June 14th, 2015 · 7 Comments · Long Beach, The Sun

I was not born in San Bernardino. I didn’t go to school there. I lived inside the city limits only a few years. Pretty sure I won’t die there.

But I worked there as a journalist for more than three decades, and during that stretch of time I felt like I knew the city pretty well.

So I was sure to read the Los Angeles Times story today that carried the oh-only-slightly-melodramatic headline: “San Bernardino: Broken City”.

And my take on that?

Well, first, I can assure you that the Times has been writing unflattering stories about San Bernardino for decades. It is smoggy. It has race issues. Violent crime is not uncommon. The schools could be better. It’s hot in the summer. The wind blows. The Dodgers don’t play there. It’s not L.A.

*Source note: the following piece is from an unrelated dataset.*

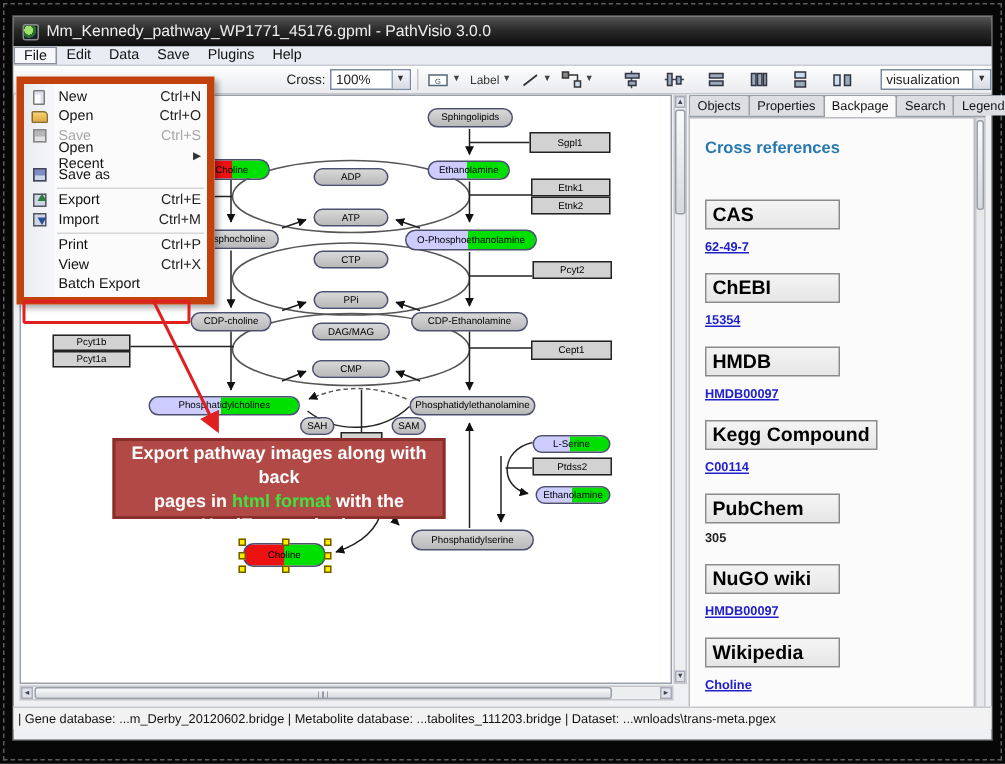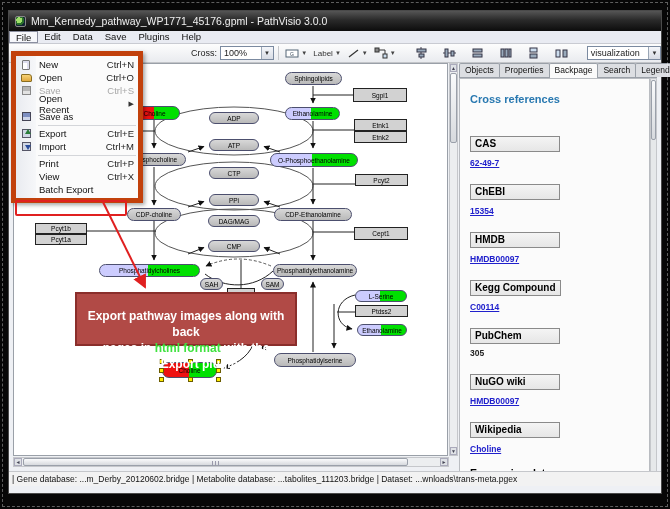"CAS" .bp-title { font-size: 10px -> 13px }
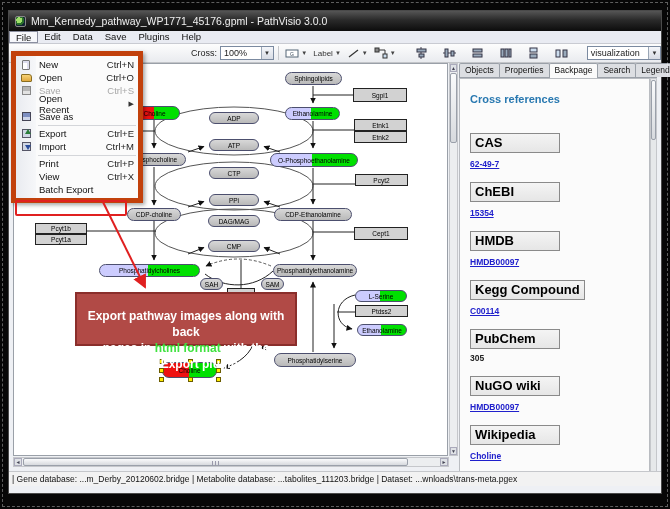"Export pathway images along with" #callout { padding-top: 14px -> 0 }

The tenor of the stories has rarely changed: “San Bernardino, a mess pretty much any way you want to cut it” … when LAT could have written the same story about dozens of cities a lot closer to Times Mirror Square. (I grew up in one of them, Long Beach.)

This time, San Bernardino may actually be nearly as bad off as the newspaper would have you believe. It is bankrupt. Too much of its limited revenues go to public-employee pensions. Its housing stock is dated and the economy is a mess.

But LAT surely could have found meth addicts in a rundown motel within a few blocks of its offices. It didn’t have to drive all the way to Berdoo.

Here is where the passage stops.